Potential Due to a System of Charges: For Point Charges and Continuous Charge Distribution

The superposition principle in physics is used whenever you want to find the result of the interaction between two or more forces in a linear system. (You may recall using the superposition principle of waves). The result we get is through an algebraic or vector sum of the individual forces, depending on their scalar or vector nature.
In the Electrostatic Potential and Capacitance chapter, we are dealing with forces in the electric field, which also obey this superposition rule.
We’re dealing with multiple charges here, and the resultant electric field (E_net) they together create is the vector sum of the fields from each charge.
This approach is a direct consequence of Coulomb’s Law. In rudimentary vector form, this law shows the Coulomb force between two point charges (q_1 and q_2) separated by a distance r as 

F = k x (q_1q_2) x 1/r^2 x r

But in reality, the total force on a charge in the presence of other charges in the system is the vector sum of all the individual forces that together act on it.
If you went through our detailed topic explanation on the forces between multiple charges, which shows the additivity property, you will know that the force on charge 1 is due to charges 2, 3, and so on up to n.

F_net = F_12 + F_13 + F_14 +...+ F_1n

Going back, NCERT in the first Class 12 physics chapter establishes the fact that the electric field that one charge creates, remains independent of other charges in the field. 

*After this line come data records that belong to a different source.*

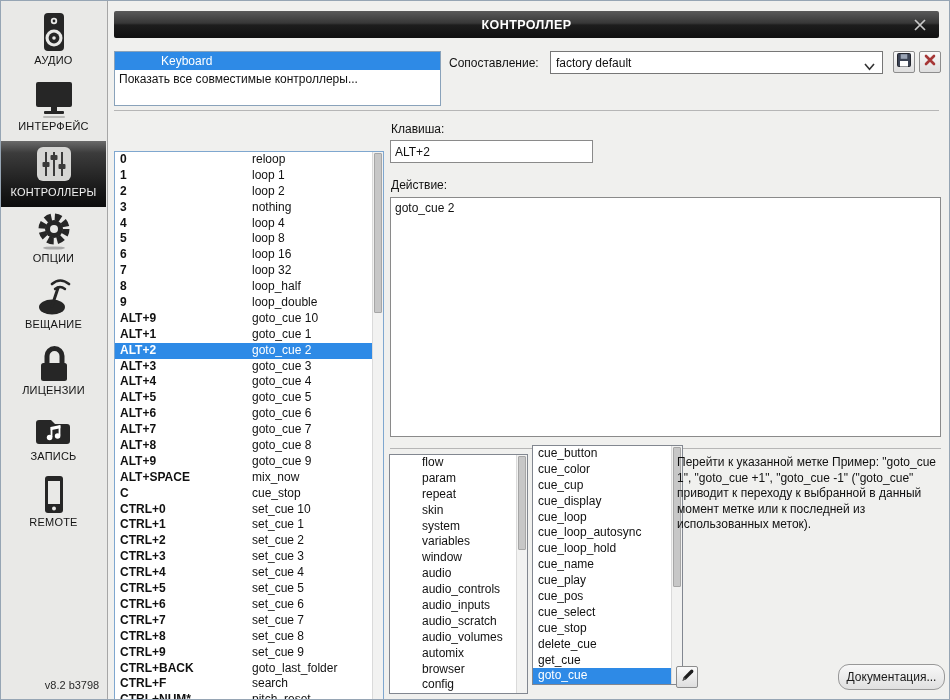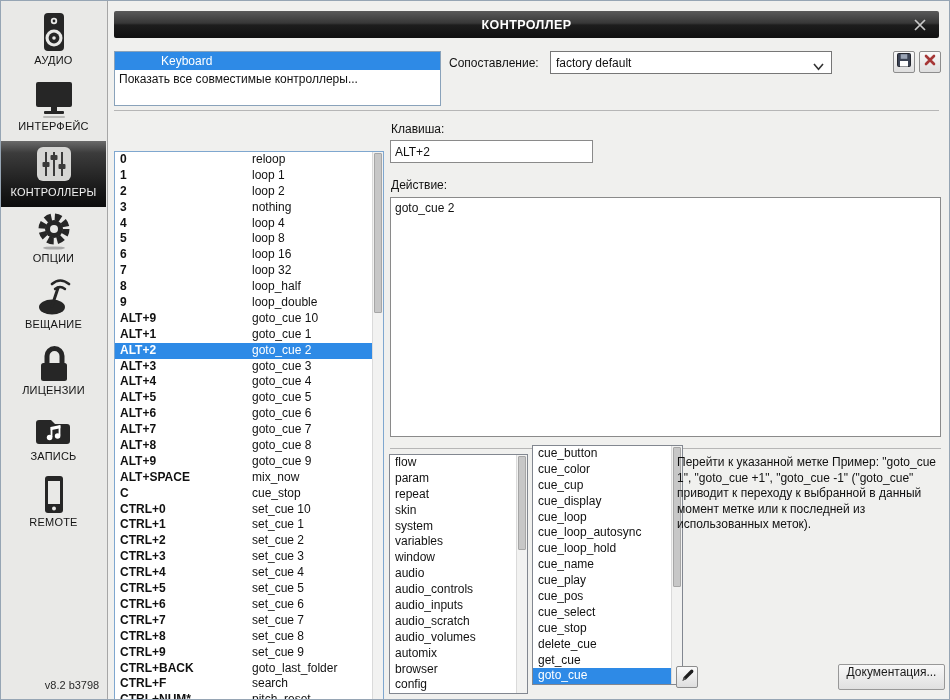--- a/index.html
+++ b/index.html
@@ -32,21 +32,21 @@
   }
   .titlebar .title { color:#fff; font-size:12.5px; font-weight:bold; letter-spacing:.4px; }
   .close-btn { position:absolute; right:12px; top:7px; width:14px; height:14px; cursor:pointer; }
   
   .listbox { background:#fff; border:1px solid #828790; overflow:hidden; position:absolute; }
   .ctrl-list { left:6px; top:50px; width:327px; height:55px; border-color:#89a2ba; }
   .ctrl-row { height:18px; line-height:18px; font-size:12px; padding-left:4px; white-space:nowrap; color:#111; }
   .sel { color:#fff !important;padding-left:46px; }
   .map-label { position:absolute; left:341px; top:55px; font-size:12px; color:#111;text-align:right; }
   .map-select {
-    position:absolute; left:442px; top:50px; width:282px; height:23px;
+    position:absolute; left:442px; top:50px; width:333px; height:23px;
     background:#fff; border:1px solid #767676; font-size:12px; color:#111;
     display:flex; align-items:center; padding-left:5px; cursor:default;
   }
   .map-select .chev { position:absolute; right:7px; top:8px; }
   .sq-btn {
     position:absolute; width:22px; height:22px; top:50px;
     background:linear-gradient(180deg,#fafafa,#dedede); border:1px solid #8d8d8d; border-radius:2px;
     display:flex; align-items:center; justify-content:center; cursor:pointer;
   }
   .save-btn { left:785px; }
@@ -67,36 +67,36 @@
     position:absolute; left:282px; top:139px; width:203px; height:23px;
     background:#fff; border:1px solid #8a8a8a; font-size:12px; color:#111;
     font-family:"Liberation Sans",sans-serif; padding:0 4px;
   }
   .action-label { left:283px; top:177px; }
   .action-area {
     position:absolute; left:282px; top:196px; width:551px; height:240px;
     background:#fff; border:1px solid #8a8a8a; font-size:12px; color:#111; padding:3px 4px;
   }
   
-  .groups-list { left:281px; top:453px; width:139px; height:240px; }
+  .groups-list { left:281px; top:453px; width:139px; height:240px;padding-left:27px; }
   .actions-list { left:424px; top:444px; width:151px; height:240px; }
   .lrow { height:15.9px; line-height:15.9px; font-size:12px; padding-left:5px; white-space:nowrap; color:#111; }
   .desc {
     position:absolute; left:569px; top:454px; width:272px;
     font-size:12px; line-height:15.6px; color:#101010;
   }
   .pencil-btn {
     position:absolute; left:568px; top:665px; width:22px; height:22px;
     background:linear-gradient(180deg,#fafafa,#dedede); border:1px solid #8d8d8d; border-radius:2px;
     display:flex; align-items:center; justify-content:center; cursor:pointer;
   }
   .doc-btn {
     position:absolute; left:730px; top:663px; width:107px; height:26px;
-    background:linear-gradient(180deg,#f8f8f8,#e0e0e0); border:1px solid #989898; border-radius:2px;
-    font-size:12px; color:#1a1a1a; display:flex; align-items:flex-start; justify-content:center; cursor:pointer;
+    background:linear-gradient(180deg,#f8f8f8,#e0e0e0); border:1px solid #989898; border-radius:11px;
+    font-size:12px; color:#1a1a1a; display:flex; align-items:center; justify-content:center; cursor:pointer;
     font-family:"Liberation Sans",sans-serif;
   }
 </style>
 </head>
 <body>
 
 <div class="window">
 
   <div class="sidebar">
     <div class="side-items">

This is because you learn the electric field at a specific point with the expression, E = F/q, which explains the force experienced per unit positive charge at that very point. 

Remember this is the property of how source charges are arranged, and not really about the test charge q.
You change the value of test charge q, the ratio of F/q remains the same. So, E or the electric field does not depend on the test charge. 

So for a quick example, if we’re to calculate the total field three source charges (q_1, q_2, and q_3) are exerting, we would sum those fields

E_net = E_1 + E_2 + E_3

Electric Field’s Relation to Electric Potential Due to a System of Charges

Hoping you’re clear until here on how electric field obeys the superposition principle.
Now, when we are talking about electrostatic potential, by definition, it is the work done by the electric field.  And if we’re able to find the electric field by superposition principle, it also means we can use this principle to find the potential due to a system of charges.
What’s more convenient to know is that electrostatic potential is NOT a vector, because work done is a scalar quantity. Instead of tedious and complicated vector addition, we will be using simple algebraic summation using the same superposition principle. 

By understanding the Coulomb’s Law again here, we’re treating each source charge as independent. In this calculation, we look at the source charge magnitude and the position, as well as the field point. Only after finding the individual fields, you can combine them using superposition.

What is the electric potential due to a system of charges then?

If the source charges are q_1, q_2, q_3 and the test charge is q, the superposition applied below for total or net electric potential, a scalar quantity, will be

V_net = V_1 + V_2 + V_3

Here, we’re treating each source charge having its own field. We are not considering the affect of other charges, as they would have their own individual fields.
The expression of a potential due to a point charge q_1 at a distance r_1 is

V(r_1) = kq_1/r_1

Similarly for q_2 and q_3, the equations of potential will be

V(r_2) = kq_2/r_2 and V(r_3) = kq_3/r_3

The distances r_1, r_2, and r_3 are also different as each charge is located at different positions with respect to the test charge. We can assign the point of the test charge to be P. (Note, in your NCERT textbook, you will find r_1 as r_1P. It means the same and only specifies the distance between q_1 and R_1)
k is the constant throughout, and you can learn why in our article about the value of k in electrostatics. 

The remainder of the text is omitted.